2. Create a boxplot for **chest pain** average covered costs for all states to see which providers in those states have low to highest covered costs from 2020 to 2021.  

In [None]:
#Get the state level unique data about all of the diagnosis. 
states = healthcare["rndrng_prvdr_state_abrvtn"].unique()

#Use the for loop to separate the dataset into a dataset for each state. 
datasets = []
for state in states:
    datasets.append(chest_pain_diag_healthcare[chest_pain_diag_healthcare['rndrng_prvdr_state_abrvtn'] == state]['avg_submtd_cvrd_chrg'].values)
    
#Plot 50 box plots of the average covered charge from various diagnosis. 
fig, ax = plt.subplots(figsize = (20, 6))
ax.boxplot(datasets, labels = states)
ax.yaxis.set_major_formatter(mtick.StrMethodFormatter('${x:,.2f}'))
plt.title('Chest Pains Covered Costs Across the US States')
plt.xlabel('States in the US')
plt.ylabel('Cost in $USD')
plt.show()
plt.clf()

**Visual Summary:** California has quite a few outliers than any other states when it comes to covered cost for chest pains. 

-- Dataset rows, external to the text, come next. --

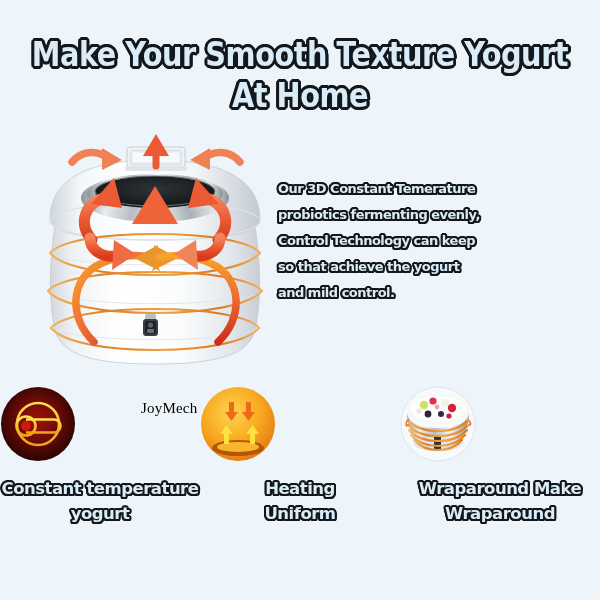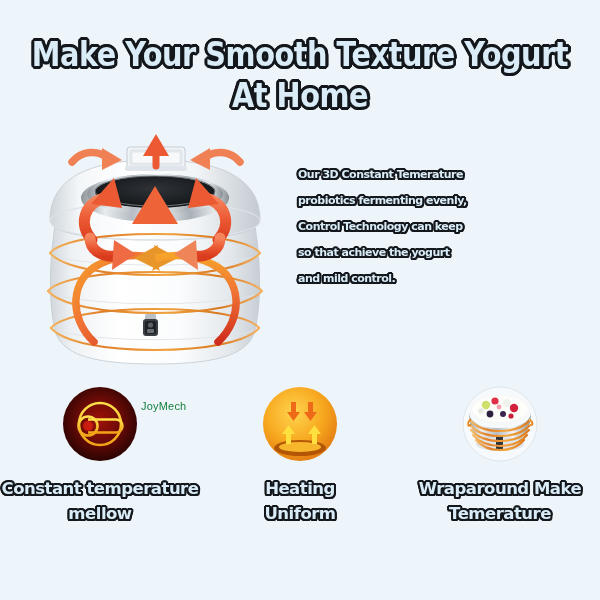"Our 3D Constant Temerature" #bodycopy { font-size: 11px -> 13px; margin-left: 20px -> none; top: 162px -> 176px }
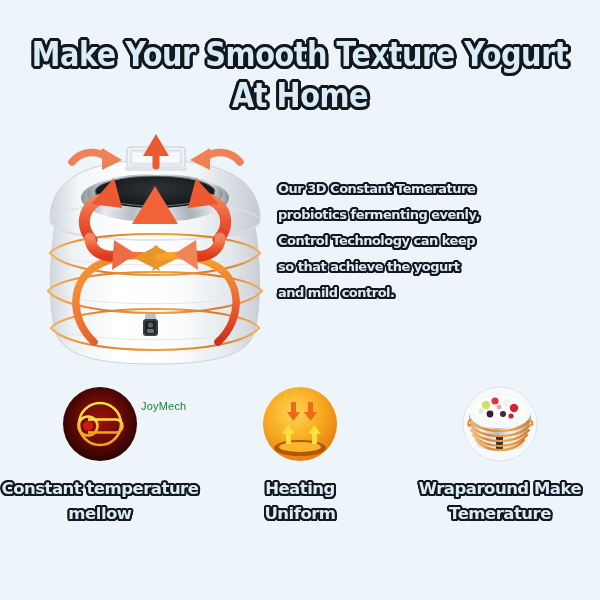"JoyMech" #brandmark { color: #15803d -> #000000; font-family: Liberation Sans, sans-serif -> Liberation Serif, serif; font-size: 11px -> 15px }
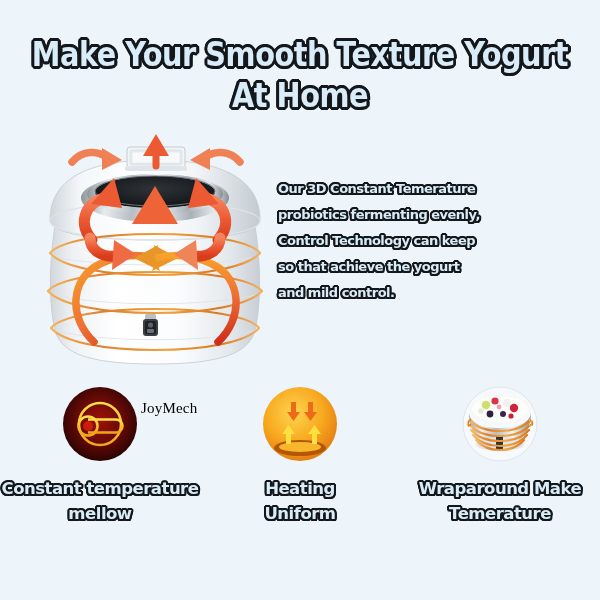"Constant temperature" .feature { align-items: center -> none }
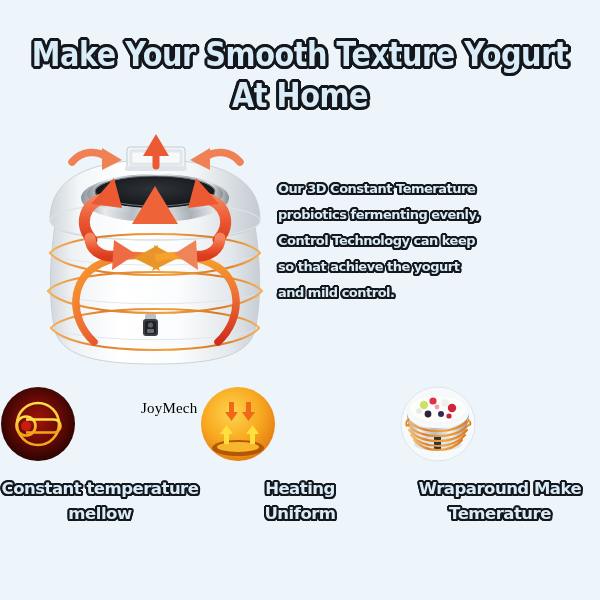"mellow" span.fl-line { text: mellow -> yogurt }
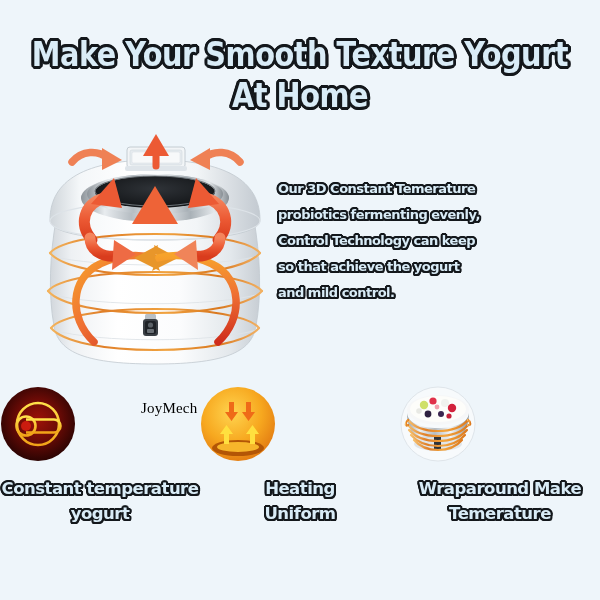"Temerature" span.fl-line { text: Temerature -> Wraparound }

3. Create a boxplot to view the North Dakota state information about the diabetes related costs data to see the covered costs across NoDak. 

In [None]:
fig, ax = plt.subplots()
ax.boxplot(nodak_diabetes['avg_submtd_cvrd_chrg'], labels = ['Hospitals'])
ax.yaxis.set_major_formatter(mtick.StrMethodFormatter('${x:,.2f}'))
plt.title('North Dakota Diabetes')
plt.show()
plt.clf()

**Visual Summary:** Throughout North Dakota, there were more diabetes related covered costs than chest pain in North Dakota. 

4. Create a boxplot for **diabetes** related costs that were covered between year 2020 to 2021 for all of the states in the United States. 

In [None]:
#Get the state level unique data about all of the diagnosis. 
states = healthcare["rndrng_prvdr_state_abrvtn"].unique()

#Use the for loop to separate the dataset into a dataset for each state. 
datasets = []
for state in states:
    datasets.append(diabetes_diag_healthcare[diabetes_diag_healthcare['rndrng_prvdr_state_abrvtn'] == state]['avg_submtd_cvrd_chrg'].values)
    
#Plot 50 box plots of the average covered charge from various diagnosis. 
fig, ax = plt.subplots(figsize = (20, 6))
ax.boxplot(datasets, labels = states)
ax.yaxis.set_major_formatter(mtick.StrMethodFormatter('${x:,.2f}'))
plt.title('Diabetes Covered Costs Across the US States')
plt.xlabel('States in the US')
plt.ylabel('Cost in $USD')
plt.show()
plt.clf()

**Visual Summary:** As you can see, diabetes is one of the major factor in the US for health related surgeries and diagnosis in the US. 

## Summary ##

This project notebook heavily went over the process of reviewing boxplots and how to read boxplots to understand the CMS healthcare inpatient hospital dataset. This dataset from 2020 to 2021 can be explored further if you wish. Feel free to copy and edit the notebook in your own Kaggle environment.